Hugo, koşullar özel olmadıkça, kadınların sosyal etkinlikleriyle ilgili konulara karışamazdı. Reddetme gibi konuları karısı ele almak zorundaydı. Ancak Kraliçe'nin davetini reddetmek için hiçbir sebep yoktu.
“Eşimin davete cevap vermeye istekli olacağına inanıyorum.” (Hugo)
Birkaç nazik selamlaşmanın ardından kısa sohbet sona erdi. Taran Dükü'nün arkadan gidişini izleyen Beth, "Hâlâ her zamanki gibi küstah," diye düşündü.
Veliaht Prenses olduğu günlerde, soylular Beth'e kadın ve erkek arasındaki mesafe konusunda herhangi bir kısıtlama olmaksızın yaklaştı. Mümkün olan her şekilde Veliaht Prens'e yaklaşmak istediler. Ancak Taran Dükü hiçbir zaman özel olarak konuşmamıştı.
Daha ziyade, Dük'le tanışma konusunda endişelenen kocasıydı. Dük kendine çok güvenen kibirli bir adamdı.
[Majestelerinin gururunu incitmiyor mu? Majesteleri bu ülkenin gelecekteki efendisi olacak.]
Beth merak etmişve bir gün bunu Kwiz'e söylemişti. Taran Dükü'nün kibrini anlayamıyordu. Ne olursa olsun, onun hâlâ Krallığın bir parçası olan bir beyliğin efendisi olduğunu düşündü.

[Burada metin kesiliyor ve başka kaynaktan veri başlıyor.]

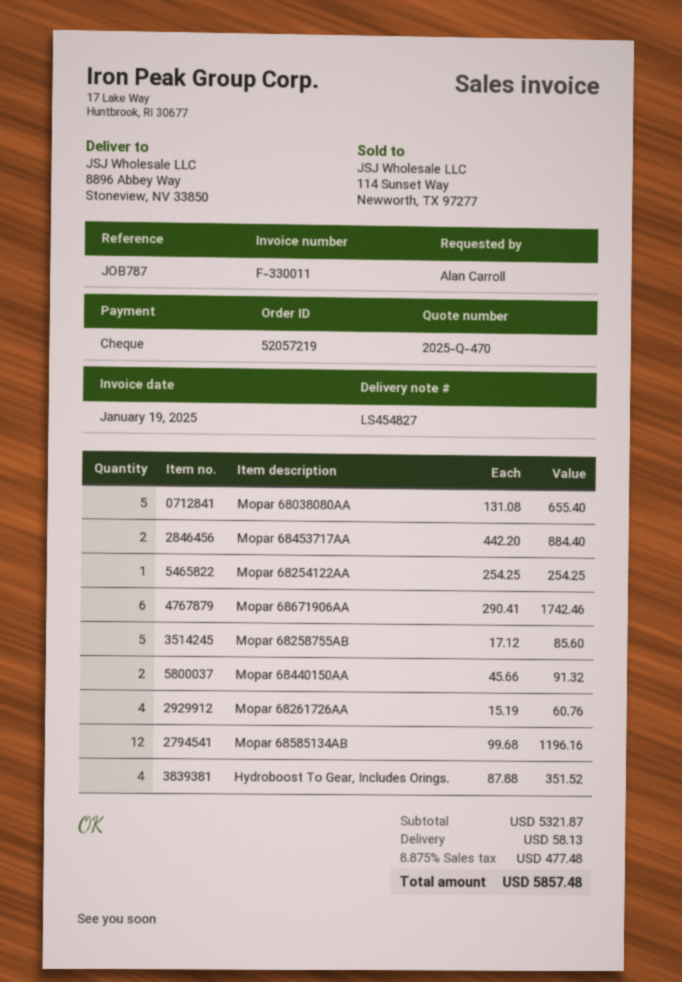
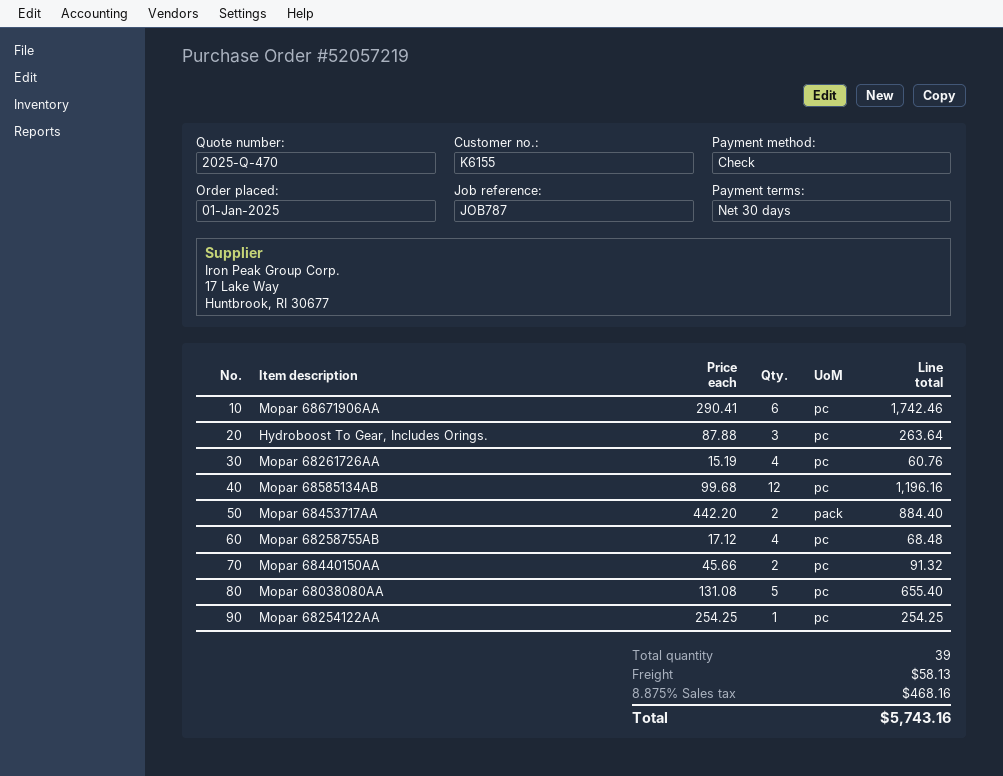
Mopar 68258755AB: 5 x 17.12 = 85.60 -> 4 x 17.12 = 68.48
Hydroboost To Gear, Includes Orings.: 4 x 87.88 = 351.52 -> 3 x 87.88 = 263.64
tax: 8.875% = 477.48 -> 8.875% = 468.16
total: 5857.48 -> 5743.16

[Herhangi bir zamanda ortaya çıkabilecek bir gurur değil bu. Bu pervasız bir meydan okuma. Geleceğe baktığınızda, şimdi başınızı eğmenin ne önemi var? Taran Dükün'e kinim yok. Herhangi bir erkek, başkalarını umursamadan yaşayan Taran Dükü gibi bir adamı kıskanacaktır. Bunu kayınpederinize de iletin. Onu kışkırtmaktan hiçbir şey elde edilemez.]
Beth, kocasının iradesinin sağlam olduğunu anladıktan sonra, Taran Dükü'nü kocasının güçlü bir müttefiki olarak tanıdı. Beth, karmaşık siyasi savaşları bilmiyordu. Aptal olduğu için değil, ona dikkatini vermesi için bir neden olmadığı için.
Onurlu bir hanımefendi olarak doğmuş, hiçbir eksiği olmadan büyümüş ve Veliaht Prenses olmuştu. Anne tarafında yetkili Dükal ailesi vardı ve babası Dük Ramis güçlü bir destekçiydi. Zaten üç oğlu vardı ve varis koltuğu sıkıca onun elindeydi. Beth'e göre kocası asil ve saf değildi ama ona saygı duyuyordu.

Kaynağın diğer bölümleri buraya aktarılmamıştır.